---------- SUPPLIED MATERIAL ----------

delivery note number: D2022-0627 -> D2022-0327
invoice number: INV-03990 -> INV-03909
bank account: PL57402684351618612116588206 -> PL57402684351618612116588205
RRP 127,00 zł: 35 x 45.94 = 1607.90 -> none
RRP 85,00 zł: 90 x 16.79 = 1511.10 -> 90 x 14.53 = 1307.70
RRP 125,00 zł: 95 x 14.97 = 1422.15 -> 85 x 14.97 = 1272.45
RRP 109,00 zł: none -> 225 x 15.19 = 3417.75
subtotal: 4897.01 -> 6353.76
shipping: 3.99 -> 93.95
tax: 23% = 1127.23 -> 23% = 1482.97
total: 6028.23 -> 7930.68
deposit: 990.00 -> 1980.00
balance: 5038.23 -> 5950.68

----------

### ASSIGNMENT
In this exercise, repeat the entries above verbatim.

### EXPECTED ANSWER
delivery note number: D2022-0627 -> D2022-0327
invoice number: INV-03990 -> INV-03909
bank account: PL57402684351618612116588206 -> PL57402684351618612116588205
RRP 127,00 zł: 35 x 45.94 = 1607.90 -> none
RRP 85,00 zł: 90 x 16.79 = 1511.10 -> 90 x 14.53 = 1307.70
RRP 125,00 zł: 95 x 14.97 = 1422.15 -> 85 x 14.97 = 1272.45
RRP 109,00 zł: none -> 225 x 15.19 = 3417.75
subtotal: 4897.01 -> 6353.76
shipping: 3.99 -> 93.95
tax: 23% = 1127.23 -> 23% = 1482.97
total: 6028.23 -> 7930.68
deposit: 990.00 -> 1980.00
balance: 5038.23 -> 5950.68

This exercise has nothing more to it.